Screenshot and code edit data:
************

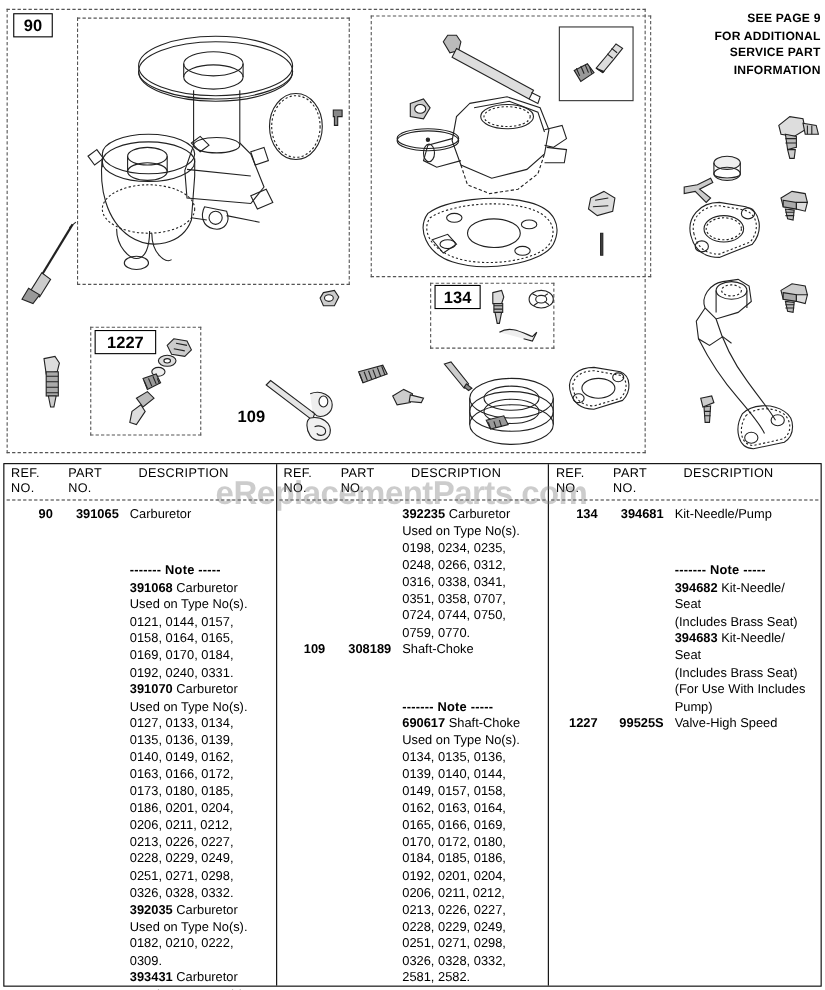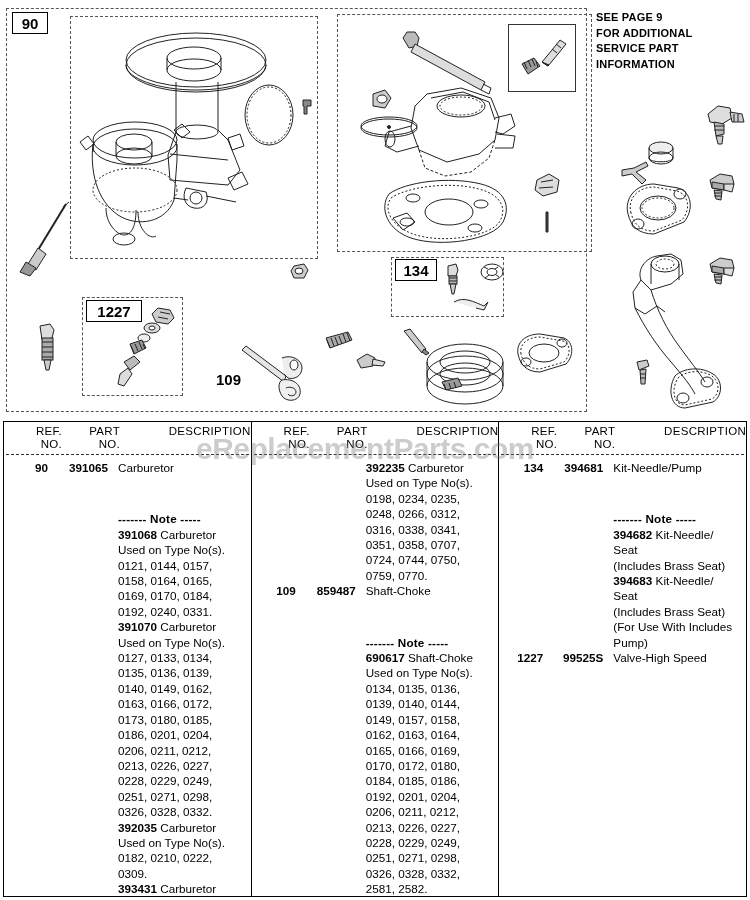--- a/index.html
+++ b/index.html
@@ -98,7 +98,7 @@
     position: absolute;
     left: 596px; top: 10px;
     width: 150px;
-    text-align: left;
+    text-align: right;
     font-size: 11px;
     font-weight: bold;
     line-height: 15.5px;

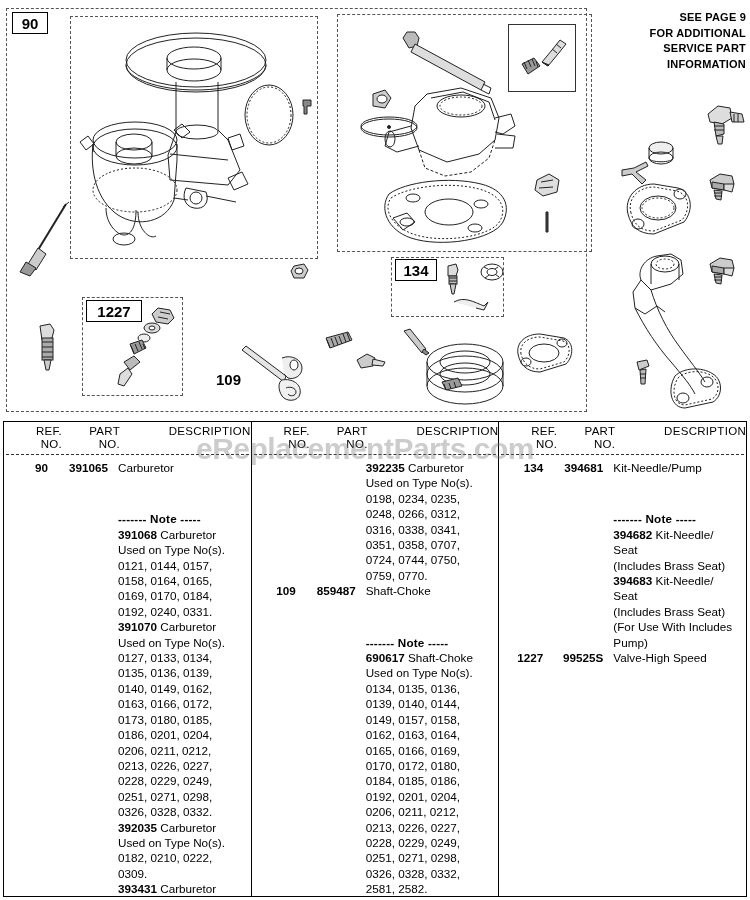--- a/index.html
+++ b/index.html
@@ -150,7 +150,7 @@
   .hd {
     font-size: 11.5px;
     line-height: 13px;
-    text-align: right;
+    text-align: left;
     letter-spacing: 0.3px;
   }
   .hd-ref  { width: 52px; padding-left: 6px; }

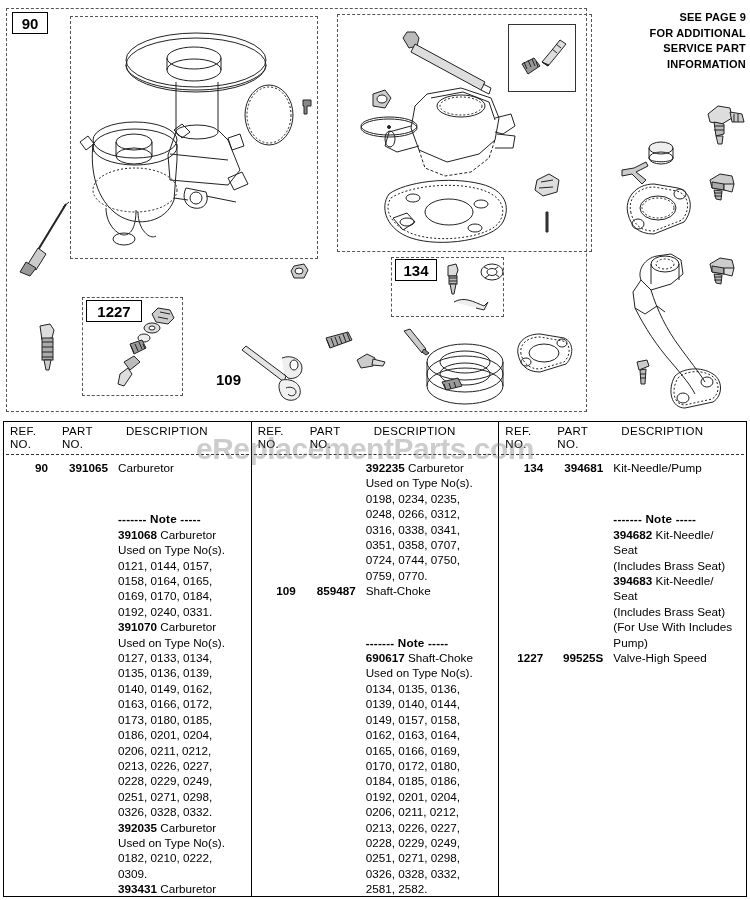--- a/index.html
+++ b/index.html
@@ -729,7 +729,7 @@
         </div>
         <div class="prow">
           <div class="c-ref">109</div>
-          <div class="c-part">859487</div>
+          <div class="c-part">308189</div>
           <div class="c-desc">Shaft-Choke</div>
         </div>
         <div class="prow">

************

Exercise: Say how many lines of the entries above include the string "width", giving the number and nothing else.

Exercise output: 2